Oliver came with me on my walk this morning, which was rather nice.

It was a beautiful autumn morning, cool and sunny, and we pludged through the mud contentedly. I was a little less contented than Oliver because his legs are longer than mine, and I was huffing a bit to keep up.

We braved the cows without incident, although we had to wait until they had stopped being agitated by a large and noisy family of tourists, accompanied by some tiresomely barking dogs. We had seen, and also heard them on our way down, and we desired their company no more than the cows did.

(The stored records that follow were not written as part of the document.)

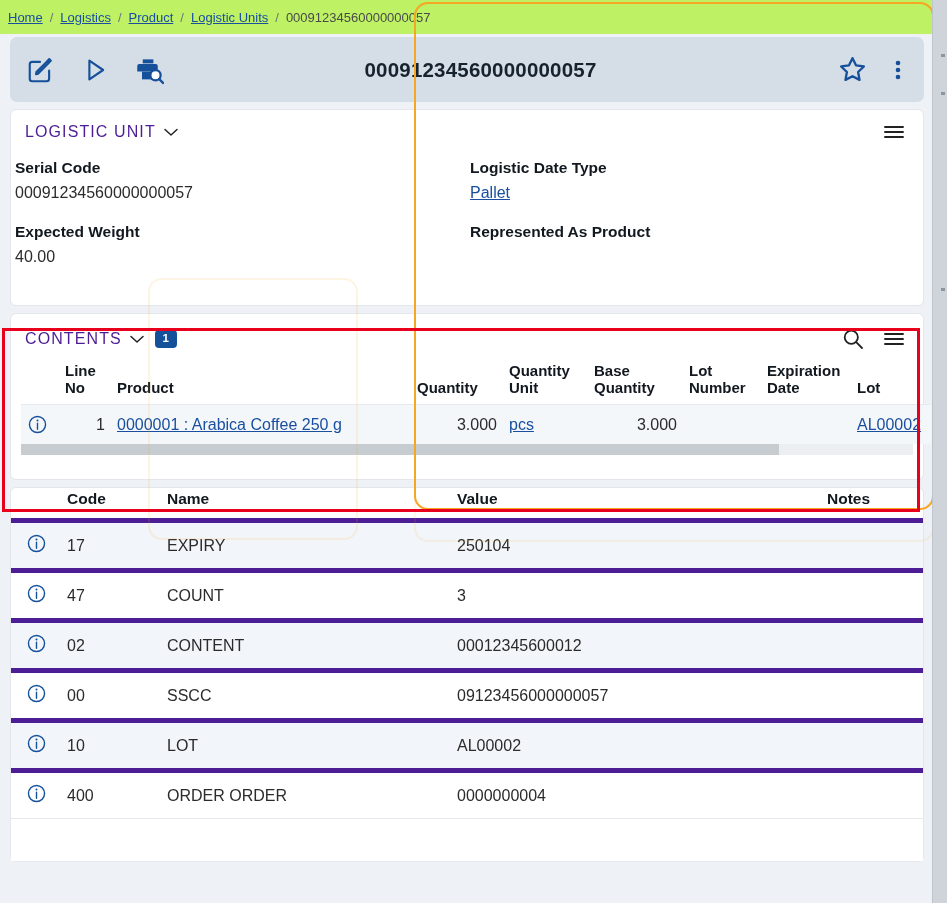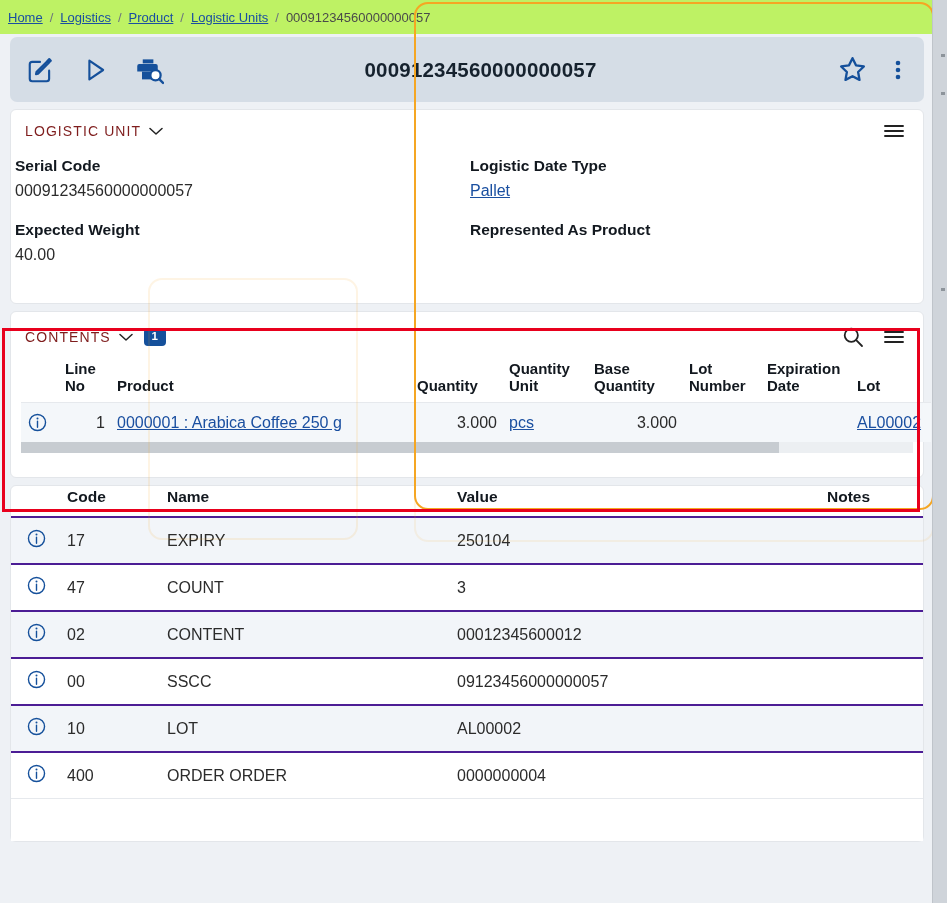--- a/index.html
+++ b/index.html
@@ -103,9 +103,9 @@
     padding: 13px 14px 9px 14px;
   }
   .card-title {
-    font-size: 14px;
+    font-size: 16px;
     letter-spacing: 1.1px;
-    color: #7f1d1d;
+    color: #4c1d95;
     font-weight: normal;
   }
   .chev {

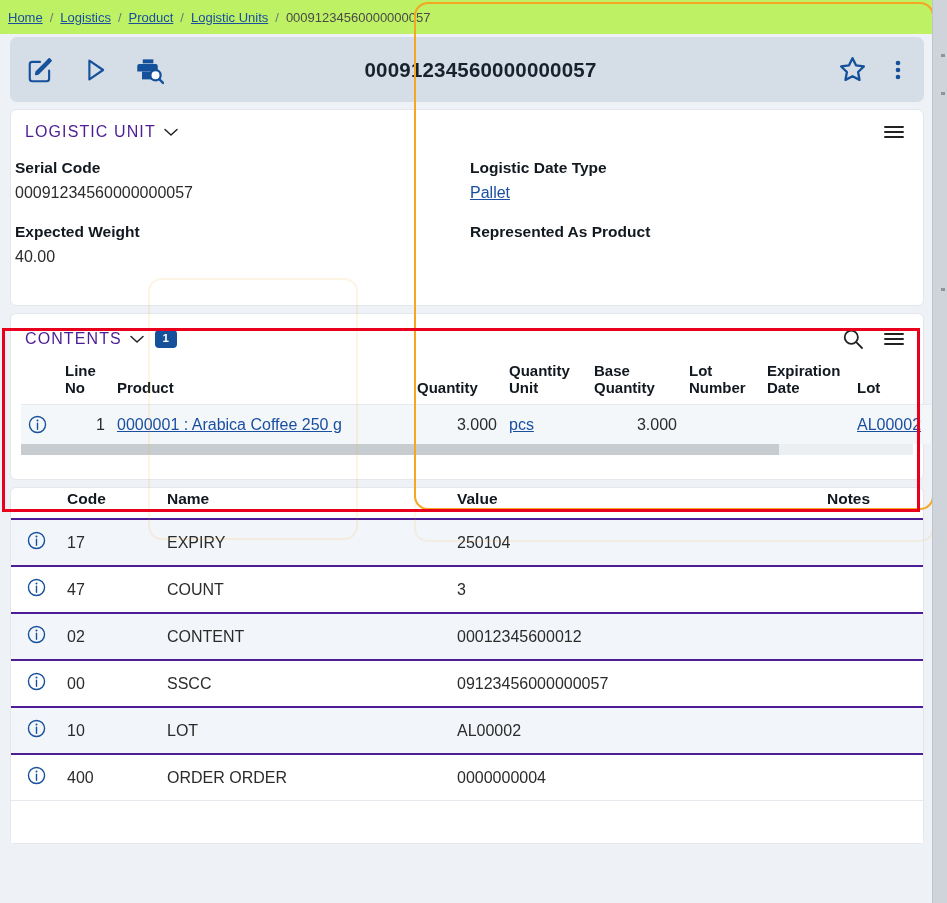--- a/index.html
+++ b/index.html
@@ -222,7 +222,7 @@
     font-size: 16px;
     color: #2b2b2b;
     padding: 10px 6px;
-    border-top: 2px solid #4c1d95;
+    border-top: 5px solid #4c1d95;
   }
   table.spec tbody tr:nth-child(odd) td { background: #f2f5f9; }
   table.spec tbody tr:nth-child(even) td { background: #ffffff; }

We dumped the dogs off at home and went to Booths, in order to make sure I have got adequate nourishment in the house to feed Oliver, who is either growing or who has caught Mark’s tapeworm. We bought all sorts of things suitable for a growing boy, like pizza and sliced bread and cake,  and I resolved to top them up with a trip to Asda tomorrow, after I have been to get my hair cut.

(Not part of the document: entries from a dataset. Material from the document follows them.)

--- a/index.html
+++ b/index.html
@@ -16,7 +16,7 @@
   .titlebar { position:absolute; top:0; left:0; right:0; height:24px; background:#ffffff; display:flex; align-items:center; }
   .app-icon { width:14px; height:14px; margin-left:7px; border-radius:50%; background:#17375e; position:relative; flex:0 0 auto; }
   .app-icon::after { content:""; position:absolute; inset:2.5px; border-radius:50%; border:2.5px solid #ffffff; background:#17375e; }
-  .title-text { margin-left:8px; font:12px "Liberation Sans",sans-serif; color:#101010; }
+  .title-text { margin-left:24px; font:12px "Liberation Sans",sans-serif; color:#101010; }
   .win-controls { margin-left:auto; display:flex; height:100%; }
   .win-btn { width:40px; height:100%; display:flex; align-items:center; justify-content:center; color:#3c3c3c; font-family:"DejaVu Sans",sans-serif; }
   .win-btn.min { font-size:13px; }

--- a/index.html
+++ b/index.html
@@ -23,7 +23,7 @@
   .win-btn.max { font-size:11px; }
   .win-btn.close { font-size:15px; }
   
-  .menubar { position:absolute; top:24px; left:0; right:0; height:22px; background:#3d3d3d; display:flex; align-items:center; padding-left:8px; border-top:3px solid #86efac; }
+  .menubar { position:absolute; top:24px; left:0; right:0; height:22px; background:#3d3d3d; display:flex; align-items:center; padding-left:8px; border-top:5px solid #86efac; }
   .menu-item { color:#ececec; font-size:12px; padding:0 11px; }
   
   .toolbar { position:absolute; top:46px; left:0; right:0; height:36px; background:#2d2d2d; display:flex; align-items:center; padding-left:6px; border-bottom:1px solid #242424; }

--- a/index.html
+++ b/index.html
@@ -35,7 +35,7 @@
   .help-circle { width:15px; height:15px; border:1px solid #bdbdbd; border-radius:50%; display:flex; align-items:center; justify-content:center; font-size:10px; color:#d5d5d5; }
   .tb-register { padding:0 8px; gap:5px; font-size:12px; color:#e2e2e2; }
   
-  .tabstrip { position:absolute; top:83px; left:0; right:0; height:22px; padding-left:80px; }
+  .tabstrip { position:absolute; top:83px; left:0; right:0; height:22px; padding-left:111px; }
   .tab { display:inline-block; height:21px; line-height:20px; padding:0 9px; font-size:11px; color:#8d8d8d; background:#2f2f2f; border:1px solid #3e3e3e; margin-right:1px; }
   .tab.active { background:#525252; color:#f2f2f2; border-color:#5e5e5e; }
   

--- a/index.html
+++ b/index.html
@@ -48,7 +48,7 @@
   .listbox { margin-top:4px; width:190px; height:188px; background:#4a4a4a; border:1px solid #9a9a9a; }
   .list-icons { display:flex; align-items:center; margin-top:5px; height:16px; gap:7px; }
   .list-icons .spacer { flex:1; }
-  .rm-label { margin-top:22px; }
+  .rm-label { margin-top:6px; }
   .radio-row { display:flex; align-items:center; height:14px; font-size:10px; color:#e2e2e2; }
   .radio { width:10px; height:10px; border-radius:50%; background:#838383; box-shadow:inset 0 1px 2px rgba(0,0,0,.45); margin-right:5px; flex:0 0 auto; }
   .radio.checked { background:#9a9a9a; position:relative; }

I am looking forward to this. My hair is not very long, but it is beginning to stick up as if I were a nineteen eighties porcupine who had tastelessly invested in a permanent wave. I had one of those in that era. Now I can’t imagine why I bothered, since my hair curls anyway, but the selling point was that it would make your hair curl the way you wanted it to, instead of all over the place as if you had just got it stuck in a gorse bush and had to retreat backwards. It didn’t work. My hair frizzed shockingly, rather like a large Brillo pad, and I was not at all sorry when it grew out some months later.

I am not going to have a perm this week. I am going to get it all shorn off so that by the time we start on the Christmas holiday activities it will be just about long enough to look middle class, and not as though I have just had treatment for nits. In the meantime it will involve hardly any use of shampoo and I will be able to towel it dry before bedtime.

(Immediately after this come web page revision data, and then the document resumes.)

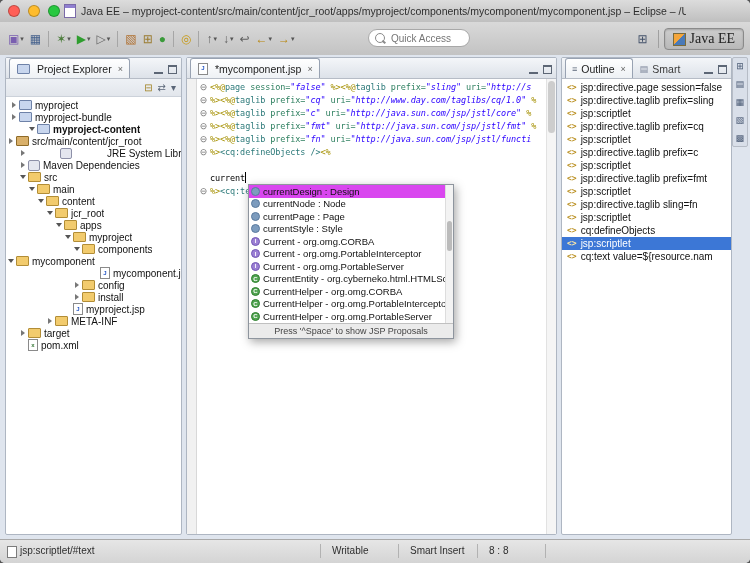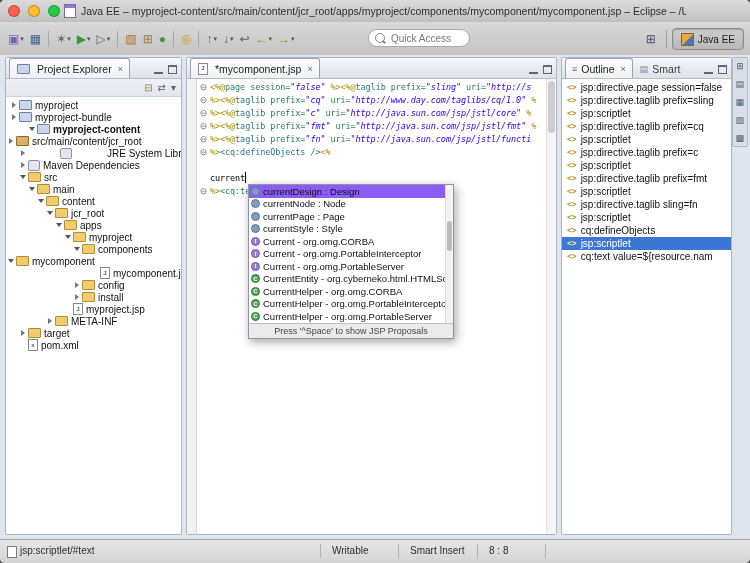--- a/index.html
+++ b/index.html
@@ -30,7 +30,7 @@
   .pseprt{width:1px;height:18px;background:#a0a0a0;}
   .perspchip{height:20px;display:flex;align-items:center;gap:4px;padding:0 8px;border:1px solid #8a8a8a;border-radius:4px;background:linear-gradient(#cdcdcd,#b9b9b9);box-shadow:inset 0 1px 2px rgba(0,0,0,.2);}
   .jeeicon{width:11px;height:11px;background:linear-gradient(135deg,#f4a53a 50%,#4a7ab8 50%);border:1px solid #7a6a3a;flex:none;}
-  .persplabel{font-size:10px;color:#222;}
+  .persplabel{font-size:14px;color:#222;font-family:Liberation Serif, serif;}
 
   
   .main{position:absolute;left:0;top:55px;right:0;height:485px;background:#dfe5ee;}

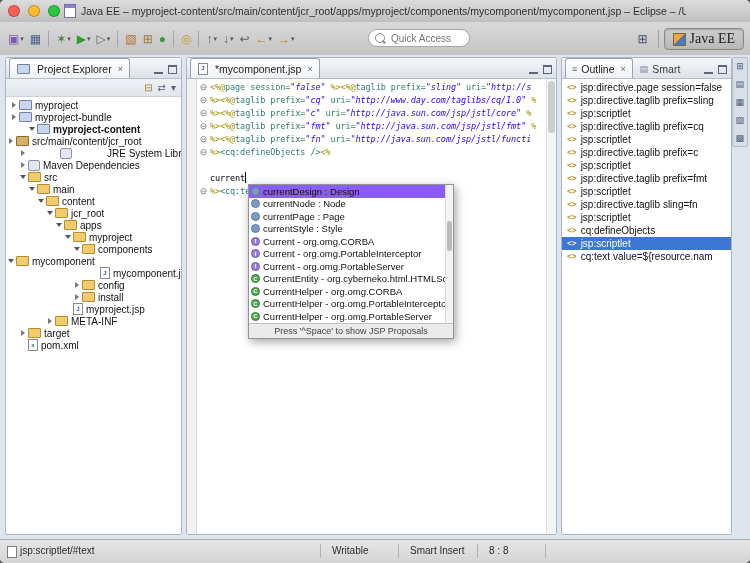--- a/index.html
+++ b/index.html
@@ -87,7 +87,7 @@
   .popup{position:absolute;left:248px;top:184px;width:204px;background:#fff;border:1px solid #8e959e;box-shadow:2px 3px 9px rgba(0,0,0,.35);z-index:50;}
   .plist{height:138px;overflow:hidden;position:relative;}
   .pitem{height:12.5px;display:flex;align-items:center;font-size:9.5px;color:#111;white-space:nowrap;overflow:hidden;padding-right:8px;}
-  .pitem.selected{background:#8b5cf6;}
+  .pitem.selected{background:#d946ef;}
   .picon{width:9px;height:9px;border-radius:50%;flex:none;margin:0 3px 0 2px;display:inline-flex;align-items:center;justify-content:center;font-size:6px;color:#fff;font-weight:bold;box-sizing:border-box;}
   .p-object{background:#7d9cbe;border:1px solid #5a7a9e;}
   .p-interface{background:#9b7fd4;border:1px solid #7257b4;}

I towel it dry anyway, only it is a bit too long to dry properly, and there is a damp patch on the pillow.

Once returned we retreated to our separate activities. Oliver went upstairs to shoot Russians in his bedroom. This is the adult version of shooting zombies. Mark says that the games are not real games but secret plots by the Pentagon so that youthful gamers think they are shooting down cyber-drones but actually they are operating an extremely low-budget plan of attack somewhere over Ukraine.

I am not sure this is true.

I went downstairs to make sushi and to faff about with washing. I am still not at the end of the washing. That is, it is all washed now, and by tomorrow I have hopes that the last of it will be dry. Mark sent me a photograph halfway through. It is Lucy’s stove, beautifully set up in her living room. It looks splendid.

My last adventure before going out to work was to bath the wretched dogs. Roger Poopy has smelled so revolting for the last week that nobody has wanted to stroke him, and he has been drooping about the house in a melancholy of unloved gloom.

They did not want to be shoved into the bath, and had to be dragged along the landing, paws smoking on the carpet. I washed Roger twice, but I am not sure he was greatly improved afterwards. I might have to have another go in a day or two.

Rosie is getting very stout.

In just three more weeks we will have some puppies.